Regeneration temperature. The temperature at which the adsorbed working fluid molecules are desorbed from the porous host determines the second-law efficiency and cyclability of a TCES system. Ideally, a low (<100 °C) regeneration temperature is preferable for domestic, solar, and industrial waste heat-based TCES systems.²²⁵
Heat and mass transport. The performance of an adsorbent-based TCES system also depends on the rates at which heat and mass can be transported through the sorbent bed. These properties depend upon intra-crystalline and inter-crystalline diffusivities (Fig. 12).^85,209,226 Fick's law^85,227 is often used to estimate intracrystalline diffusion – i.e., vapor diffusion within single crystals of porous materials – of the working fluid vapor, which in turn allows for modelling of sorption kinetics within porous media using the linear driving force model.^85,226,228 Due to their crystallinity (and thus lower tortuosity), MOFs are anticipated to exhibit advantages in mass transport compared to non-crystalline hosts such as activated carbons and zeolites. In contrast, intercrystalline diffusion – i.e., vapor diffusion through the interstitial regions between crystallites or particles of the adsorbent – depends on the size, shape, and packing densities of the adsorbent crystals/particles.^229,230

One transport-related challenge associated with the use of porous TCES materials such as MOFs is their low thermal conductivity.^231–233 Hence improving the rate of heat transport through the storage bed may require the addition of thermally conductive additives,^234–236 which can degrade the effective energy density and possibly slow down the mass transport. However, recent progress in materials design has demonstrated progress in overcoming this limitation. For example, three-dimensional COFs have demonstrated thermal conductivities exceeding 15 W m⁻¹ K⁻¹, which is the unique performance for 3D polymers.²³⁷ These improvements stem from the optimized structural parameters, particularly small pore sizes around 0.63 nm, four-connected nodes, and material densities above 1.0 g cm⁻³.²³⁸ In addition, interpenetrated COFs enhance performance through phonon hardening mechanisms, achieving up to 6-fold thermal conductivity improvements.²⁰⁷ Achieving optimal performance in an adsorption-based TCES system thus depends on both materials-level and system-level design considerations.

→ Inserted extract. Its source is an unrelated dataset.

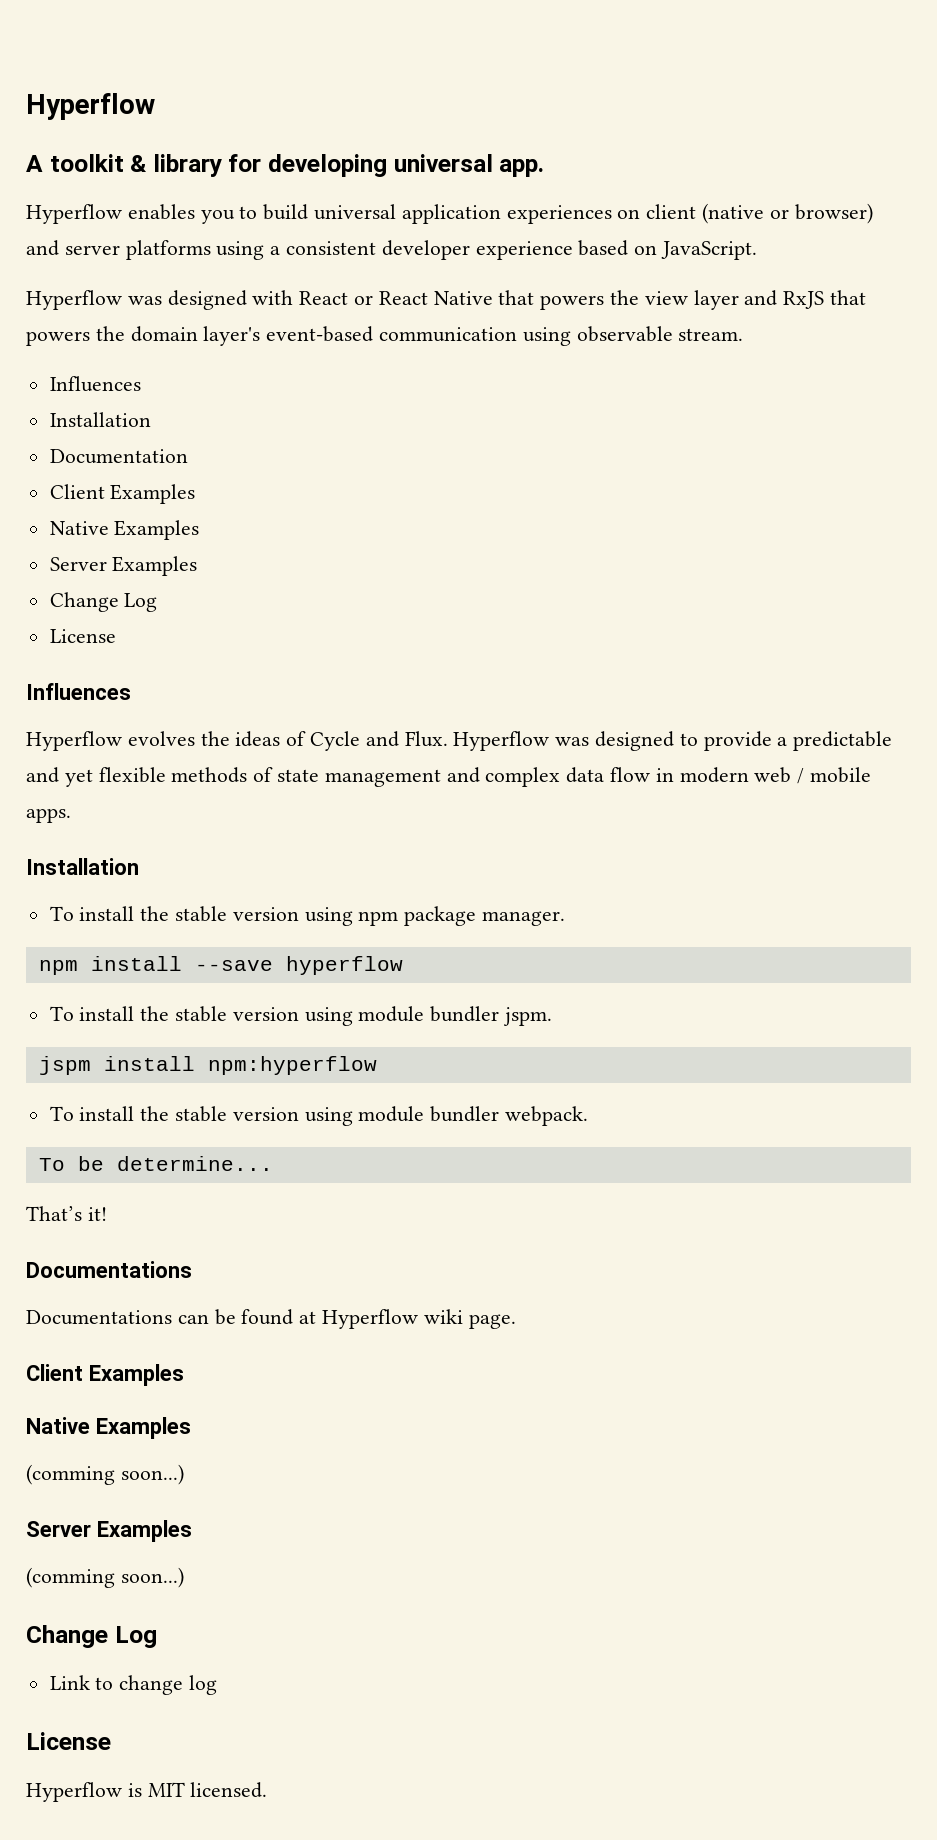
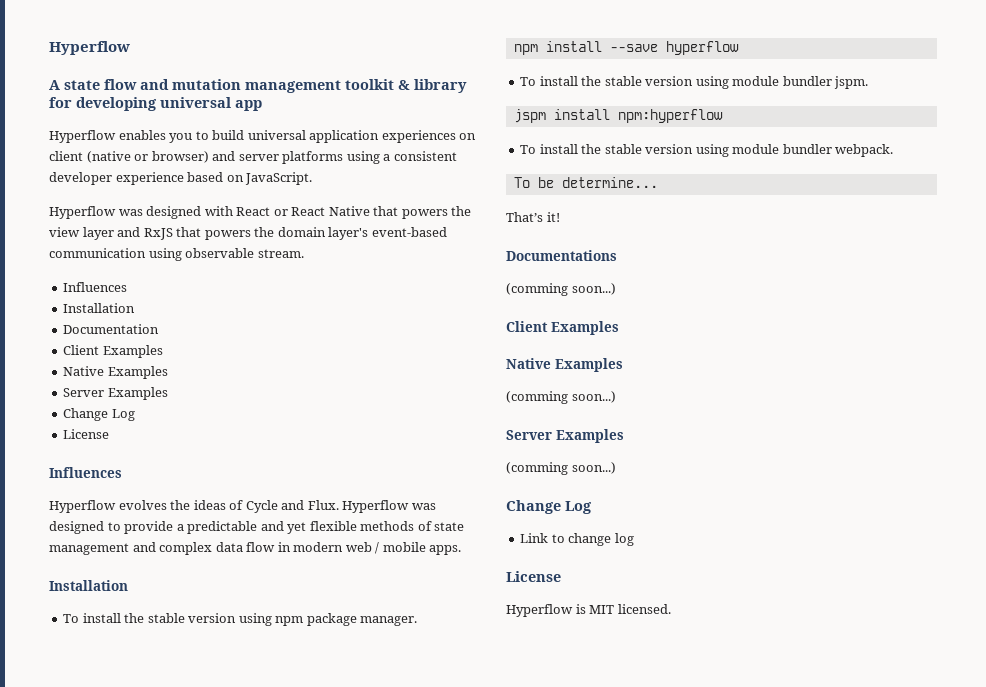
(43, 163) none -> [64,79,341,93] state flow and mutation management
[499,159,545,177] app. -> [235,100,262,111] app
[26,1309,516,1329] Documentations can be found at Hyperflow wiki page. -> [506,283,616,296] (comming soon...)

Discovery of promising adsorbents. In 2017, Boman et al.²³⁹ assessed 110 and 81 adsorbent/adsorbate working pairs for cooling and heating applications, respectively. They identified several MOF-ethanol pairs that outperformed other pairs for heating applications, and additional activated carbon-ethanol pairs suitable for cooling applications (Fig. 14).²³⁹ MOF-water-alcohol pairs were identified as strong candidates for both cooling and heating applications (Fig. 14).^239,240 In 2021, Liu et al.²⁴¹ reported a screening study of 231 experimentally measured water adsorption isotherms for 6 different classes of porous adsorbents. These included MOFs, carbons, zeolites, silicic materials, composites, and other adsorbents. Isotherm data were collected from the NIST/ARPA-E Database of Novel and Emerging Adsorbent Materials.²⁴² The 231 systems were assessed according to two metrics: the coefficient of performance for cooling/heating (COP_C/COP_H) and the specific cooling/heating effects (SCE/SHE). Fig. 15 shows the distribution of different classes of porous materials according to their COP_C/SCE (Fig. 15a) and COP_H/SHE (Fig. 15b). Liu et al.²⁴¹ found that MOFs and zeolites outperform other porous adsorbents based on the COP_C/COP_H and SCE/SHE metrics. The best adsorbents were found to exhibit Type V isotherms with step positions at relative pressures of 0.1–0.4 and 0–0.2 for cooling and heating applications, respectively.

Fig. 14 Top 10 adsorbent–adsorbate working pairs for (a) cooling and (b) heating applications identified based on screening. Reproduced from ref. 239 with permission from Elsevier, copyright 2017.

Fig. 15 Coefficients of performance (COP) for cooling (a) and heating (b) for different classes of adsorbent materials. Specific cooling/heating effects (SCE/SHE) indicate the amount of useful energy for cooling/heating, corresponding to Q_useful in eqn (2). COP_C and SCE were obtained at T_evap = 283 K, T_con = T_ads = 303 K, T_des = 368 K, and COP_H and SHE were obtained at T_ev = 288 K, T_con = T_ads = 318 K, T_des = 413 K. Reproduced from ref. 241 with permission from the Royal Society of Chemistry, copyright 2021.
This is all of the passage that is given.